Kendine has üslup, tavır ve ideolojisi ile ABD derin siyasetinden ayrışma izlenimi veren; uluslararası ilişkilerde diplomatik teamülleri zorlayan Trump, ikinci başkanlık döneminde de şaşırtıcı ve zorlayıcı bir lider olacaktır.
Kongrede, mensubu olduğu Cumhuriyetçi Parti ile sağladığı çoğunluk sayesinde daha radikal kararlar alacağı da kuvvetle muhtemeldir.
¨Önce Amerika¨ diyen Trump, ilk mesai gününde imzaladığı ve iptal ettiği kararların niteliği ve sayısı dikkate alındığında, bu kez daha hazırlıklı olduğu görülmektedir.
Kaçak göçmenler, ek gümrük vergileri, sağlık ve iklim antlaşmalarından tekrar çekilme, üçüncü ülkelere yapılan yardımların kesilmesi ve Kongre Baskını’na karışanlara af getirilmesi gibi adımlar, en dikkat çekici politikaları arasındadır.
Trump’ın, selefi Joe Biden döneminde ABD halkı üzerinde yaratılan ekonomik ve sosyal tahribatı etkili bir şekilde kullanarak, ABD’yi yeniden ¨Altın Çağına¨ taşıma hedefi büyük ölçüde dış politikadaki başarısına bağlıdır.

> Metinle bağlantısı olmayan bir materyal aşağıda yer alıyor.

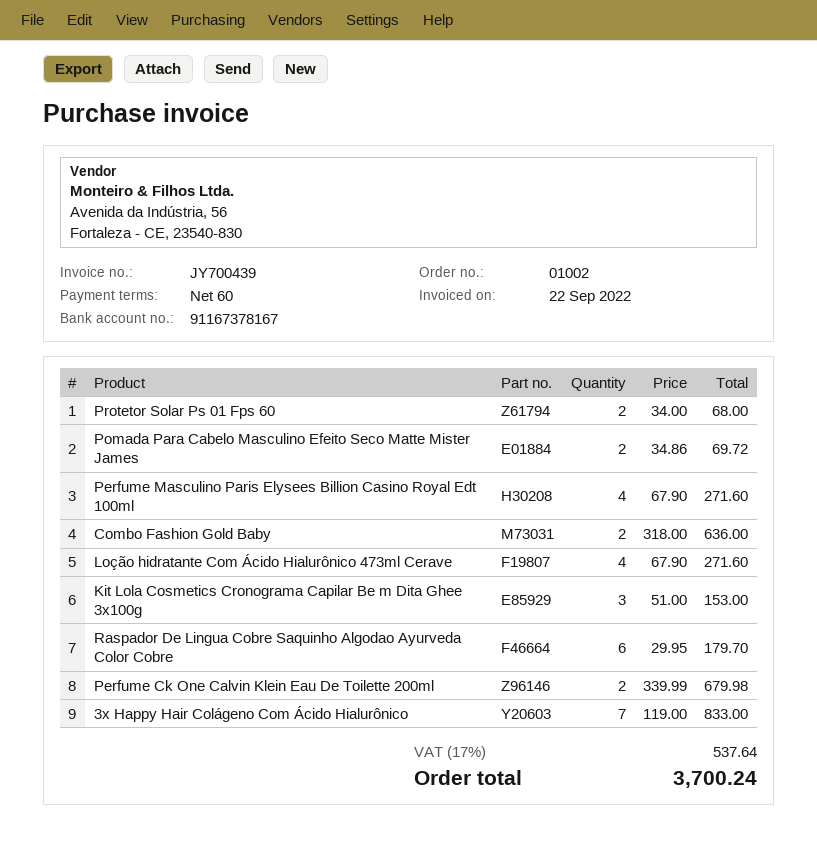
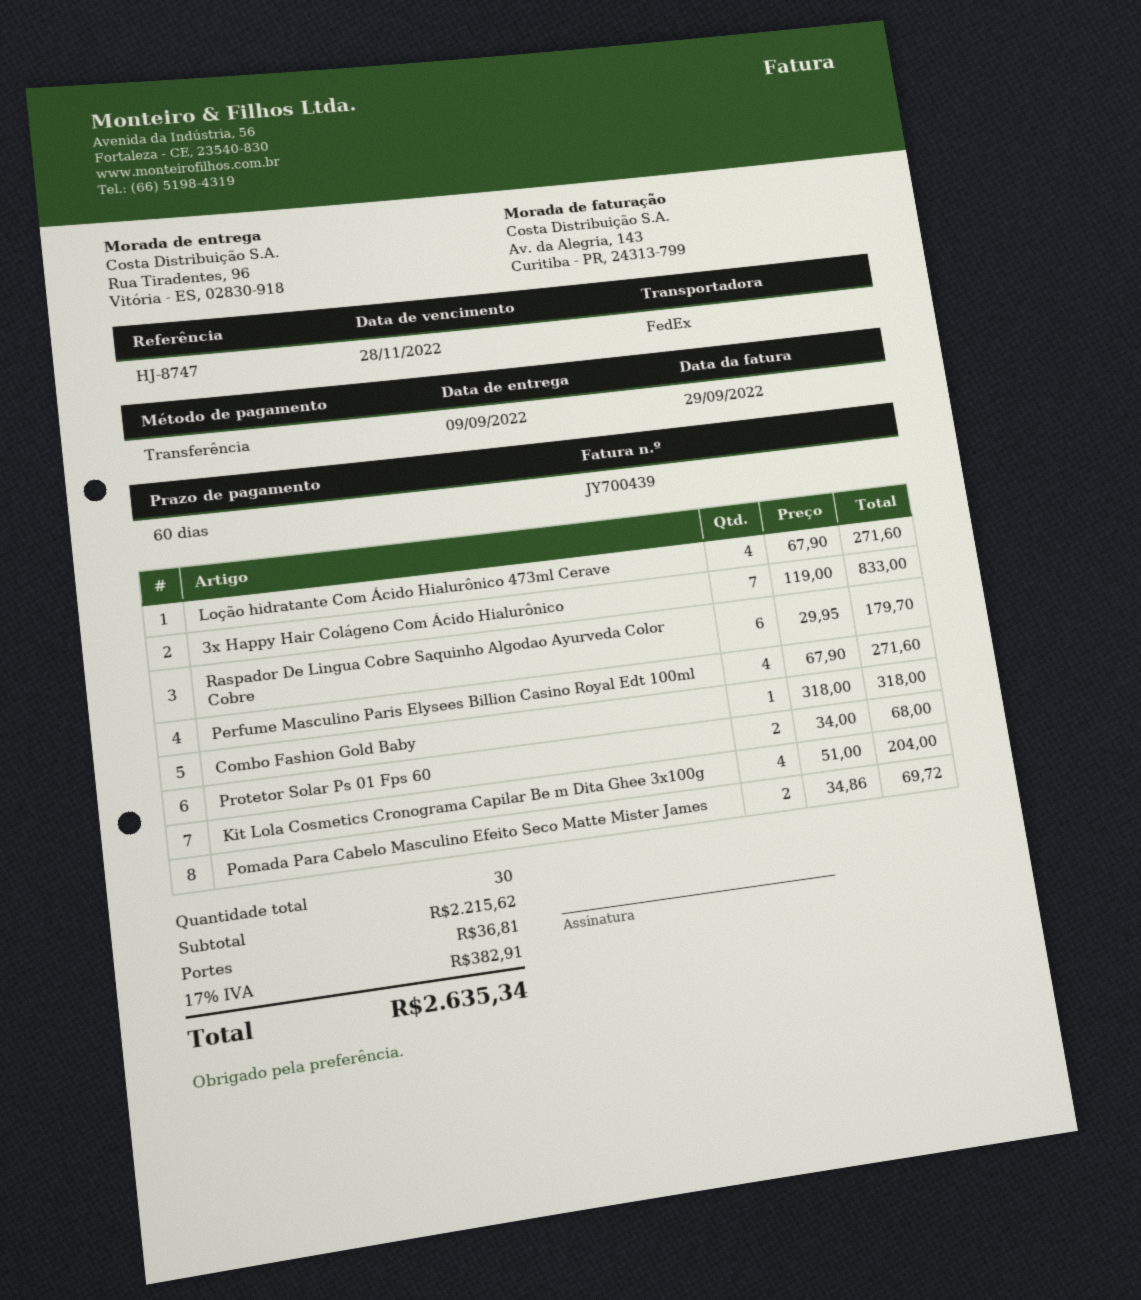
invoice date: 2022-09-22 -> 2022-09-29
Combo Fashion Gold Baby: 2 x 318.00 = 636.00 -> 1 x 318.00 = 318.00
Kit Lola Cosmetics Cronograma Capilar Be m Dita Ghee 3x100g: 3 x 51.00 = 153.00 -> 4 x 51.00 = 204.00
Perfume Ck One Calvin Klein Eau De Toilette 200ml: 2 x 339.99 = 679.98 -> none
shipping: none -> 36.81
tax: 17% = 537.64 -> 17% = 382.91
total: 3700.24 -> 2635.34

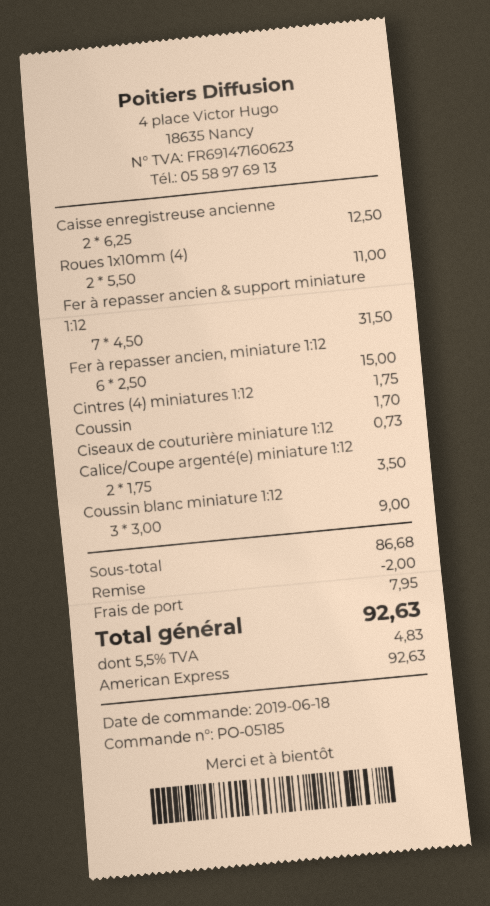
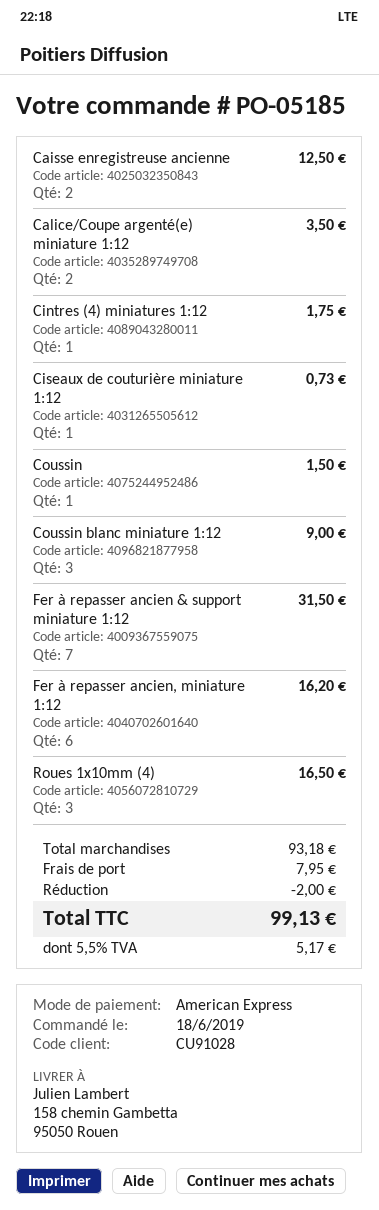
Roues 1x10mm (4): 2 for 11.00 -> 3 for 16.50
Fer à repasser ancien, miniature 1:12: 6 for 15.00 -> 6 for 16.20
Coussin: 1 for 1.70 -> 1 for 1.50
subtotal: 86.68 -> 93.18
tax: 5.5% = 4.83 -> 5.5% = 5.17
total: 92.63 -> 99.13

Yemin töreni öncesinde İsrail ve Hamas arasında imzalanan ateşkesi sahiplenen yeni başkan için en zorlayıcı alanlar; Ukrayna Savaşı, Ortadoğu, İran ve Çin gözükmektedir.
Çin Denizi’nde yaşanabilecek krizler ve Güneydoğu Asya ile ilişkiler de ABD dış siyasetinde belirleyici rol oynayabilir.
Seçim kampanyalarında, ¨Ukrayna Savaşı’nı bir gün içinde bitirebilirim¨ ve ¨Avrupa’yı savunmak bir önceliğim değil¨ gibi sözlerle çıkan Trump’ın, Ukrayna’ya silah ve para yardımını kesmesi olasılık dahilindedir.
Bu durum, ABD siyasetinde başkan ile Pentagon arasında ciddi bir çatışmanın kapısını aralayabilir.
İsveç ve Finlandiya’nın katılımıyla güçlenen Kuzey Atlantik İttifakı’nın da Trump’ın hamlelerinden etkilenmesi muhtemeldir.
Avrupa, kendi güvenliğini sağlamak için AB ve NATO’ya yeni ülkelerin katılımına kapı aralayabilir ya da kendi ordusunu kurma çabalarına hız verebilir.
İttifakta meydana gelebilecek ¨Beyin Ölümü¨ senaryosunda, Türkiye’nin Avrupa’nın güvenliği açısından birliğe tam üye olarak katılması daha belirgin bir gündem kazanabilir.
Türkiye’nin Durumu
Birinci Trump döneminde Ankara ile Vashington arasındaki ilişkiler, tüm dünya tarafından yakından takip edilen bir süreçten geçmiştir.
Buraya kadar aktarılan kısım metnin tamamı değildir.